PROBLEM TO SOLVE:
Copy word for word, please, the lines of the entries below running from the one containing "[141,205,150,212] - -> (118, 294) //" to the one containing "(333, 1197) none", both ends included.

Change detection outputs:
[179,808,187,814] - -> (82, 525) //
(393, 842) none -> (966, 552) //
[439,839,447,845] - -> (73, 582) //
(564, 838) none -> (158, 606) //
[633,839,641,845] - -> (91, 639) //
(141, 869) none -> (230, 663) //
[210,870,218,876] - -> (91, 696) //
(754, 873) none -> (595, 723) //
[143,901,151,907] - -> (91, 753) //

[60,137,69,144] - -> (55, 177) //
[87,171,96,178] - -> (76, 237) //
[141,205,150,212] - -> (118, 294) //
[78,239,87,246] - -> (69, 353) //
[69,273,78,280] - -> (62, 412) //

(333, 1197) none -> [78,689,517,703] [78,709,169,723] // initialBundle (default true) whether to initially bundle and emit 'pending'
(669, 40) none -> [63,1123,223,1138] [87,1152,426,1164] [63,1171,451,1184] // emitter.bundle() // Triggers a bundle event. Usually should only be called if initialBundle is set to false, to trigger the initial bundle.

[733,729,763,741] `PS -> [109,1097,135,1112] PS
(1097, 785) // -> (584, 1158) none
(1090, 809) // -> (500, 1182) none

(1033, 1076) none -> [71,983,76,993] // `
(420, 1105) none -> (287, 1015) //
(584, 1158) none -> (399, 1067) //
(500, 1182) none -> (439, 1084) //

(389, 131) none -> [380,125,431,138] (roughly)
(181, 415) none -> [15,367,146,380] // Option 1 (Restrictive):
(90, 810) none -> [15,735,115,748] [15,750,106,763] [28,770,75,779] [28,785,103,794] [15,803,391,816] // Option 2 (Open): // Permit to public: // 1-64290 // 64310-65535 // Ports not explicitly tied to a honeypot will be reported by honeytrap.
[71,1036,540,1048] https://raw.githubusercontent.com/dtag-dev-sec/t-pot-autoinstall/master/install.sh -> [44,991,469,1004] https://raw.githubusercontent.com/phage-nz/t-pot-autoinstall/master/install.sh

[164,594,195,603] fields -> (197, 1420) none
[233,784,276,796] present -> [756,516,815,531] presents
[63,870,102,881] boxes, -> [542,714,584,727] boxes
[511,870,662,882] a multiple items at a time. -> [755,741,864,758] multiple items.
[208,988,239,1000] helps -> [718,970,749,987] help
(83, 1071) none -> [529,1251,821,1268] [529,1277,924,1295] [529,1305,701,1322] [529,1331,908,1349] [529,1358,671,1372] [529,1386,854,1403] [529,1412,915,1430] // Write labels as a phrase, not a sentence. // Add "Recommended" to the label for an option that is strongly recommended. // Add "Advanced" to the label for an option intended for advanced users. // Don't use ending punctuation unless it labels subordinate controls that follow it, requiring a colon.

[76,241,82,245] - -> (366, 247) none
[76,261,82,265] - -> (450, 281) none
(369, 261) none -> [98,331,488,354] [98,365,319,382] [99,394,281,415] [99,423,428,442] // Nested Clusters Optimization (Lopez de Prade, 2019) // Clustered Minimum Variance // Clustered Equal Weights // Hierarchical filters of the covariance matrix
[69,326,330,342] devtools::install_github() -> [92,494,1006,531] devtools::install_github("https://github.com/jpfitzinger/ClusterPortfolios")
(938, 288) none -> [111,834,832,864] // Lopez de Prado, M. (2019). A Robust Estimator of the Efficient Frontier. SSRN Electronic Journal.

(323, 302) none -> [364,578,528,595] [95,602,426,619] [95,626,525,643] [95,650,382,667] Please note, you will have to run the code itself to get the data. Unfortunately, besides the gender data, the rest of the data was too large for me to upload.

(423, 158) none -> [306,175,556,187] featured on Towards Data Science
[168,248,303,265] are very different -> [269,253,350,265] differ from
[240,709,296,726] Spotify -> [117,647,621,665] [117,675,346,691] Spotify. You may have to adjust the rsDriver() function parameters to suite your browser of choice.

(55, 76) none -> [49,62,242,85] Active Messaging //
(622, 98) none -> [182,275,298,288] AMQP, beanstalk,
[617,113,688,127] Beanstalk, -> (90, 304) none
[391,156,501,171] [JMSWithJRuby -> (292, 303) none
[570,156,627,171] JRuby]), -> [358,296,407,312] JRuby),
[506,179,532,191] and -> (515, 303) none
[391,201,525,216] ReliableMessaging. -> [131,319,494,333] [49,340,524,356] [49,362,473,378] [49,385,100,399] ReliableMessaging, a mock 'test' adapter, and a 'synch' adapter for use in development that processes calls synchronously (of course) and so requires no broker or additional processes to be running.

ANSWER BOX:
[141,205,150,212] - -> (118, 294) //
[78,239,87,246] - -> (69, 353) //
[69,273,78,280] - -> (62, 412) //

(333, 1197) none -> [78,689,517,703] [78,709,169,723] // initialBundle (default true) whether to initially bundle and emit 'pending'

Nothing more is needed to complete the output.